Who cares about NSE?

“Are there any guidelines against using the %>% operator while doing software development? The HMP16SData package which is in review now, has completely missed the point of the pipe operator. … Extremely hard to read the code.”

— Nitesh Turaga

“Looks OK from my end. Remain skeptical about the NSE.”

— Michael Lawrence

So what is NSE?

coreTeam <-
    c("Marcel", "Qian", "Kayla", "Michael", "Lori", "Martin", "Valerie",
      "Hervé", "Daniel", "James", "Andrzej", "Nitesh", "Jiefei")
"Marcel" %in% coreTeam
## [1] TRUE
"Lucas" %in% coreTeam
## [1] FALSE

Major concepts of NSE

  1. R code is itself computeable
  2. R code is a hierarchical tree
  3. R code can write R code
  4. Evaluation = expressions + environment

Wickham, H. Advanced R (Chapman & Hall/CRC The R Series). (Routledge, 2014).
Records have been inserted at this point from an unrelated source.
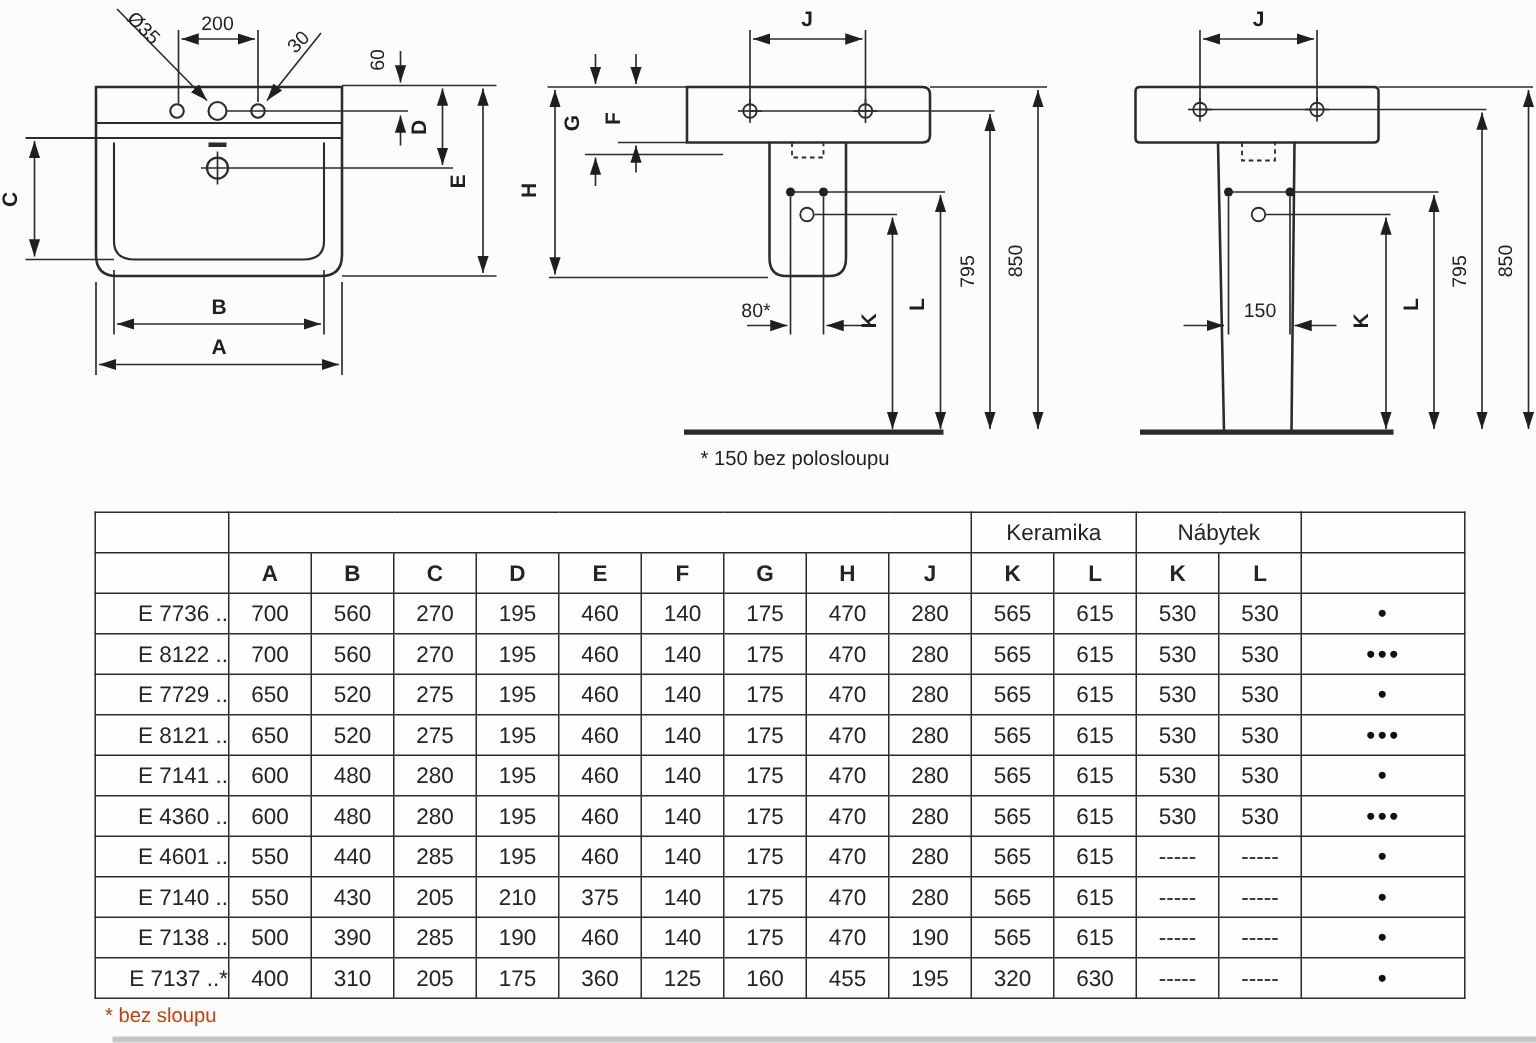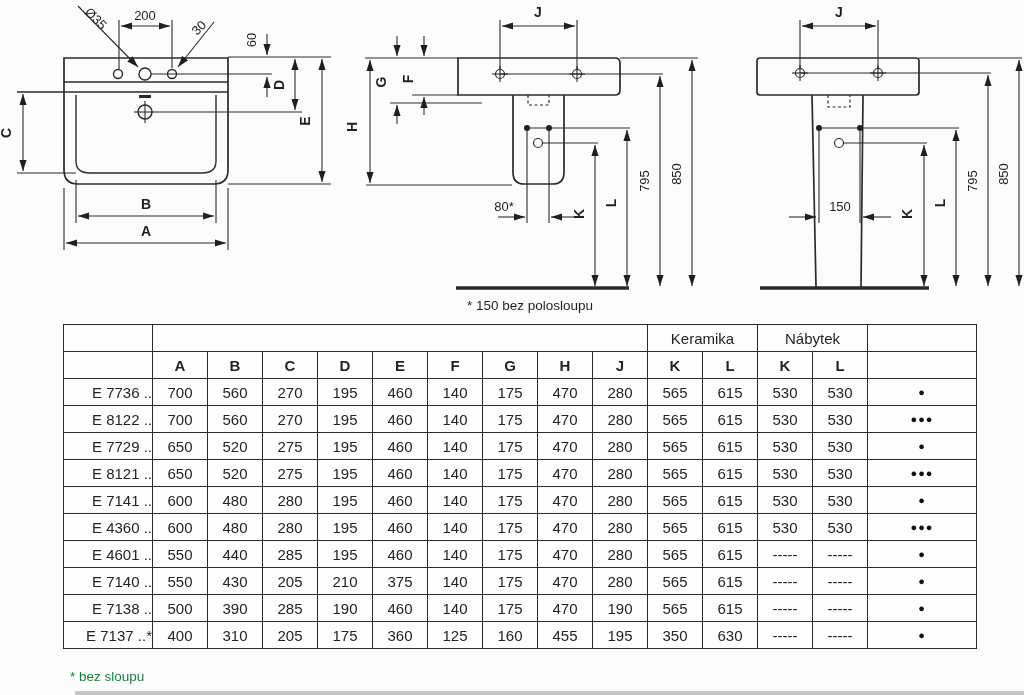--- a/index.html
+++ b/index.html
@@ -10,7 +10,7 @@
   .dimnum{font-size:13px;}
   .dimletter{font-size:14px;font-weight:bold;}
   .footnote-svg{font-size:13.5px;}
-  table.dim{position:absolute;left:63px;top:324px;width:913px;border-collapse:collapse;
+  table.dim{position:absolute;left:63px;top:341px;width:913px;border-collapse:collapse;
             table-layout:fixed;background:#fefefe;}
   table.dim th, table.dim td{border:1.4px solid #2b2b2b;font-size:15px;color:#242424;
             text-align:center;padding:0;height:26px;white-space:nowrap;overflow:hidden;}

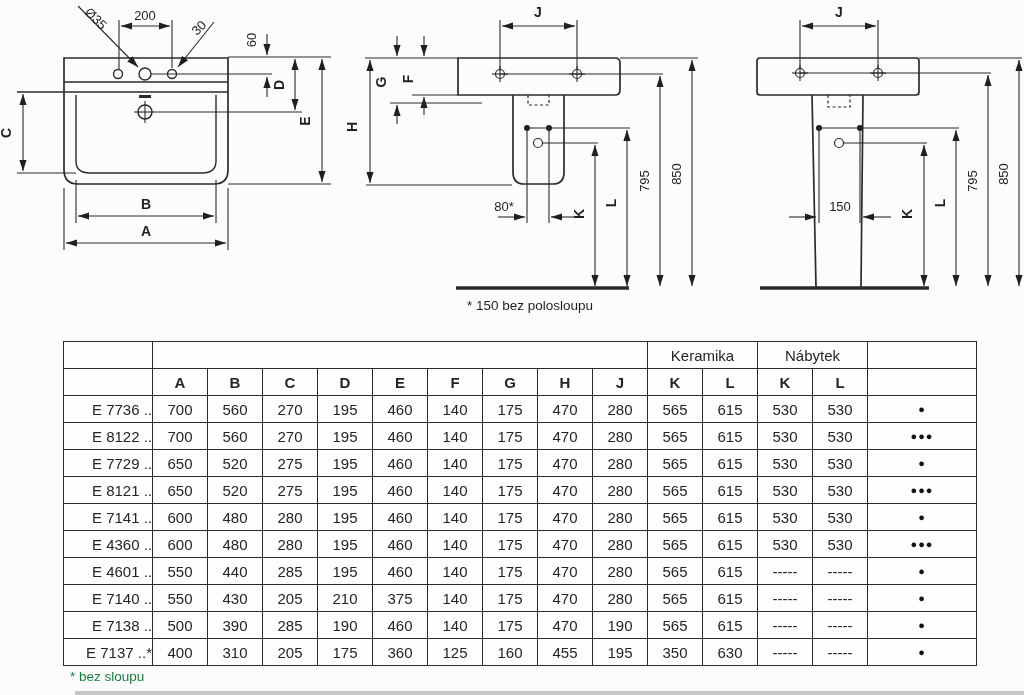--- a/index.html
+++ b/index.html
@@ -396,7 +396,7 @@
           <td class="val">160</td>
           <td class="val">455</td>
           <td class="val">195</td>
-          <td class="val">350</td>
+          <td class="val">320</td>
           <td class="val">630</td>
           <td class="val">-----</td>
           <td class="val">-----</td>

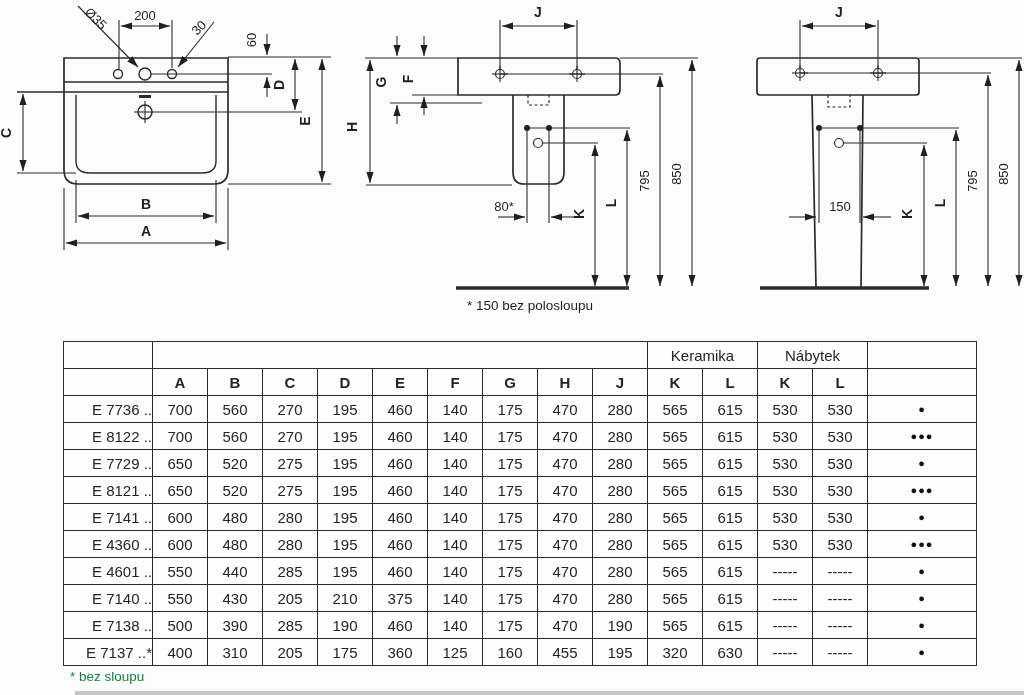--- a/index.html
+++ b/index.html
@@ -18,7 +18,7 @@
   table.dim thead tr.cols th{font-weight:bold;}
   table.dim td.model{text-align:right;padding-left:9px;}
   table.dim td.dots{font-size:11px;letter-spacing:1px;color:#111;}
-  .note{position:absolute;left:70px;top:669px;font-size:13.5px;color:#15803d;}
+  .note{position:absolute;left:70px;top:669px;font-size:13.5px;color:#c2410c;}
   .bottom-bar{position:absolute;left:75px;top:691px;width:949px;height:4px;background:#c6c6c6;}
 </style>
 </head>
R code is itself computeable

rlang::expr(mean(x, na.rm = TRUE))
## mean(x, na.rm = TRUE)

Wickham, H. Advanced R (Chapman & Hall/CRC The R Series). (Routledge, 2014).

R code is a hierarchical tree

lobstr::ast(1 + 2 * 3)
## █─`+` 
## ├─1 
## └─█─`*` 
##   ├─2 
##   └─3

Wickham, H. Advanced R (Chapman & Hall/CRC The R Series). (Routledge, 2014).

R code can write R code

xx <-
    rlang::expr(x + x)

yy <-
    rlang::expr(y + y)

rlang::expr(!!xx / !!yy)
## (x + x)/(y + y)

Wickham, H. Advanced R (Chapman & Hall/CRC The R Series). (Routledge, 2014).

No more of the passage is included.